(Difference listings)
○ ○ ○ ○
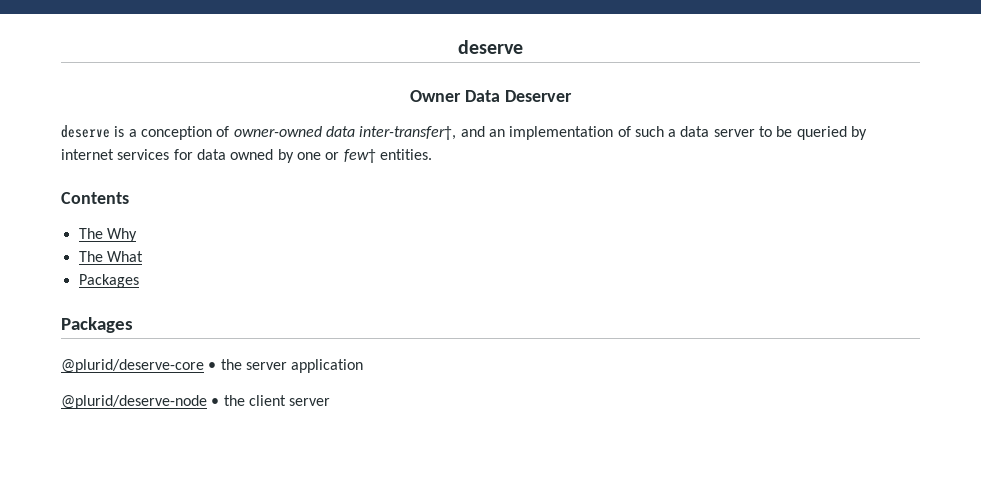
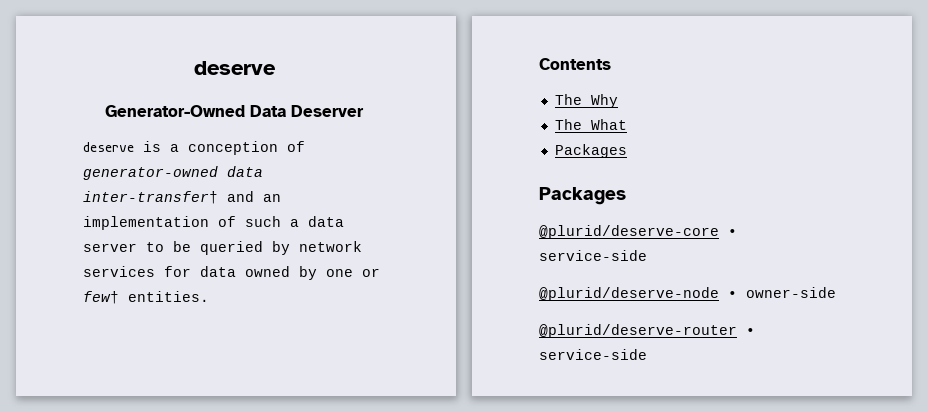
- Owner Data Deserver
+ Generator-Owned Data Deserver
- deserve is a conception of owner-owned data inter-transfer†, and an implementation of such a data server to be queried by internet services for data owned by one or few† entities.
+ deserve is a conception of generator-owned data inter-transfer† and an implementation of such a data server to be queried by network services for data owned by one or few† entities.
- @plurid/deserve-core • the server application
+ @plurid/deserve-core • service-side
- @plurid/deserve-node • the client server
+ @plurid/deserve-node • owner-side
+ @plurid/deserve-router • service-side

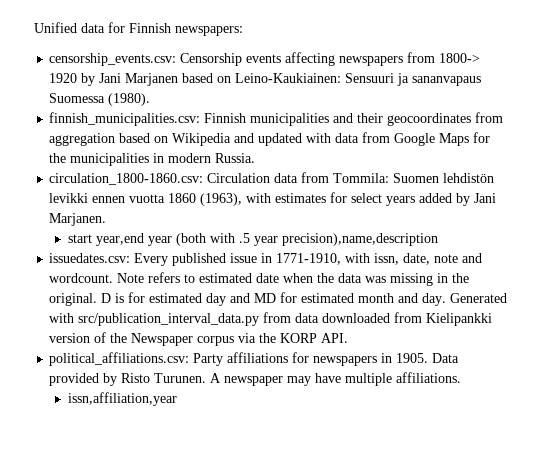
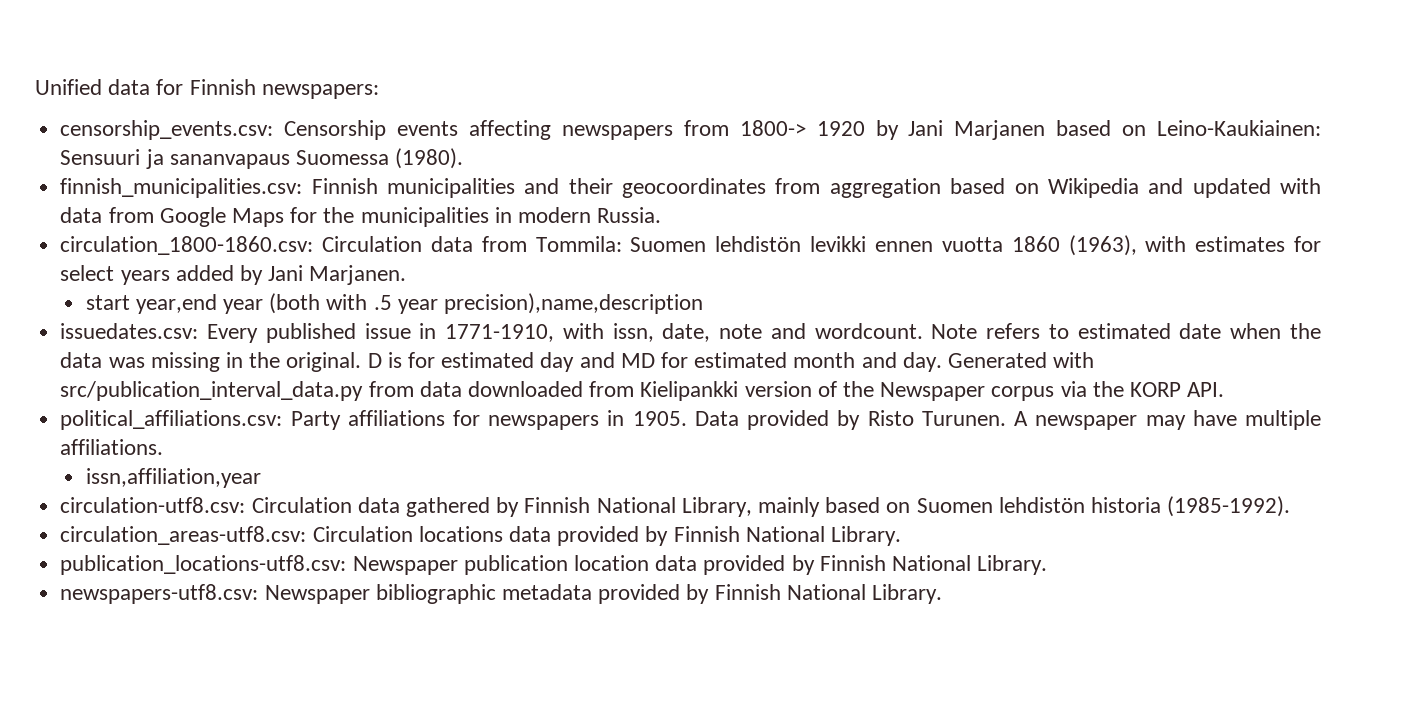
+ circulation-utf8.csv: Circulation data gathered by Finnish National Library, mainly based on Suomen lehdistön historia (1985-1992).
+ circulation_areas-utf8.csv: Circulation locations data provided by Finnish National Library.
+ publication_locations-utf8.csv: Newspaper publication location data provided by Finnish National Library.
+ newspapers-utf8.csv: Newspaper bibliographic metadata provided by Finnish National Library.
○ ○ ○ ○
(Exercise instructions)
Scan the records above for the word "queried". Copy each line that has it.

(Completed exercise)
- deserve is a conception of owner-owned data inter-transfer†, and an implementation of such a data server to be queried by internet services for data owned by one or few† entities.
+ deserve is a conception of generator-owned data inter-transfer† and an implementation of such a data server to be queried by network services for data owned by one or few† entities.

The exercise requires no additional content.